46 弱冠
行至院口,就看見白茵茵站在前方的長廊處,臉上洋溢着明媚的笑容,沖着秦晏招手。
秦晏尴尬地瞥了眼聞玉,聞玉低着頭,看不清此時臉上的神情。
“白姑娘。”秦晏禮貌性地打了聲招呼。
白茵茵一聽,立即提着下裙,小跑過來,道:“剛剛管家派人傳話,團圓飯已經準備好了。”
“那咱們走吧。”秦晏說道。
白茵茵轉了個方向,腳下踩到碎石,一崴,不由得推了聞玉一把。
聞玉沒站穩,雙膝就直直跪在地上,雙手撐着地面,一陣尖銳的疼痛從掌心傳來。
“你這是怎麽回事!”秦晏心急地推開白茵茵,彎腰将聞玉扶起,看着他掌心上被石子劃破的傷口,鮮血冒了出來,心疼地問:“疼嗎?”
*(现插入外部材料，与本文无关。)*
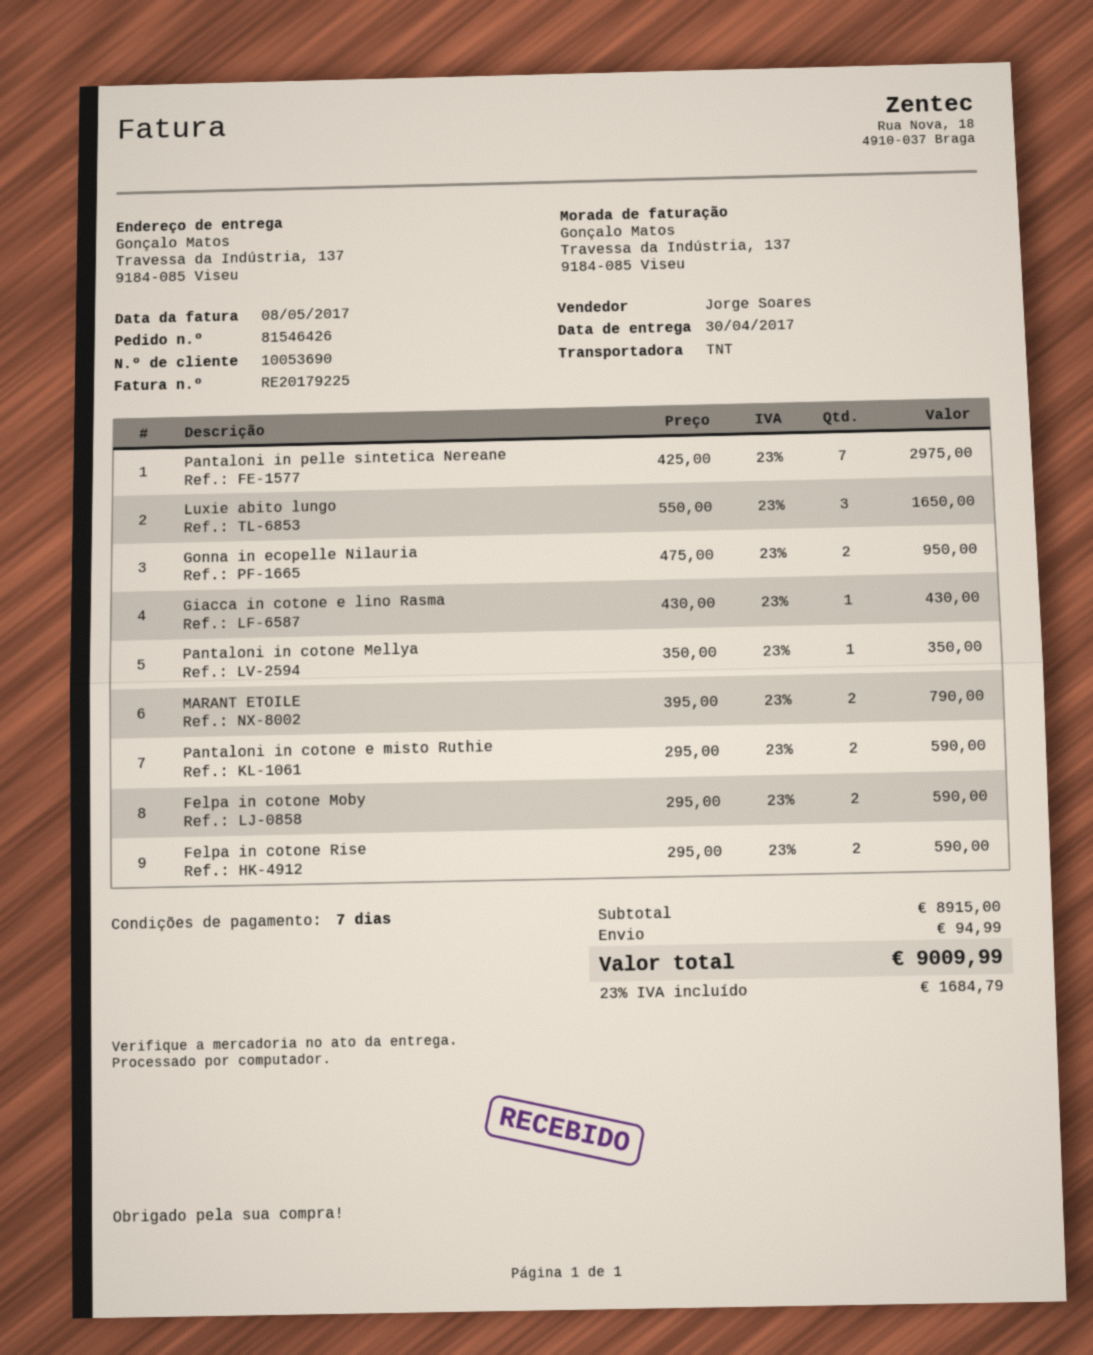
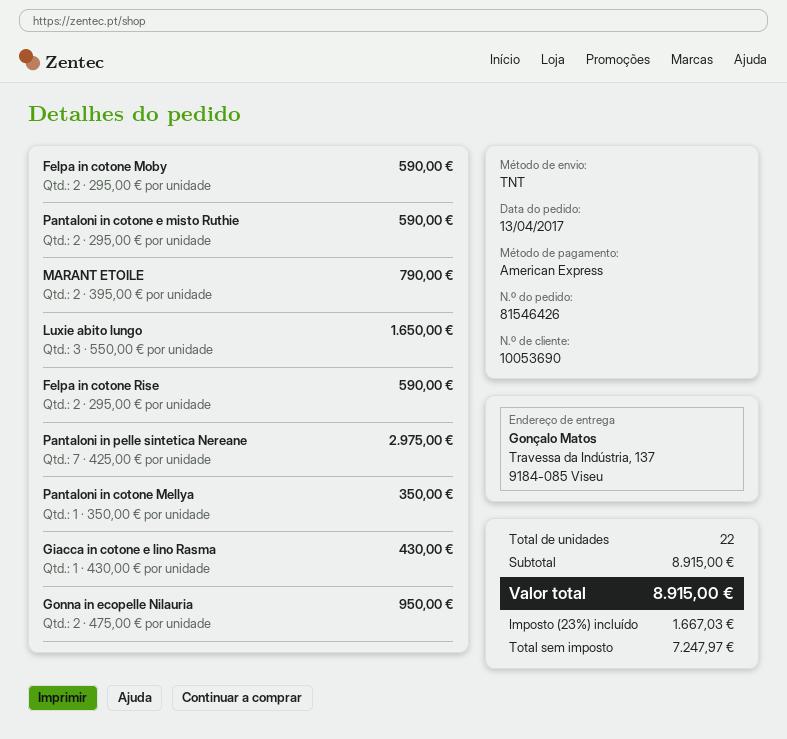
shipping: 94.99 -> none
tax: 23% = 1684.79 -> 23% = 1667.03
total: 9009.99 -> 8915.00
聞玉搖搖頭,拍掉手上的沙子,從腰間掏出方帕,輕輕擦拭着手上的血,道:“無礙。”
秦晏幹脆搶過聞玉手上的帕子,一邊吹着氣一邊擦着替他擦着手。然後再從袖裏掏出一個小瓶,倒了些白色的粉末在傷口處。
白茵茵方才被秦晏推得連連往後退,好在有銀杏及時扶住。心生不快,但看見秦晏此時溫柔的神色,眸裏滿是豔羨,她一定要當上将軍夫人!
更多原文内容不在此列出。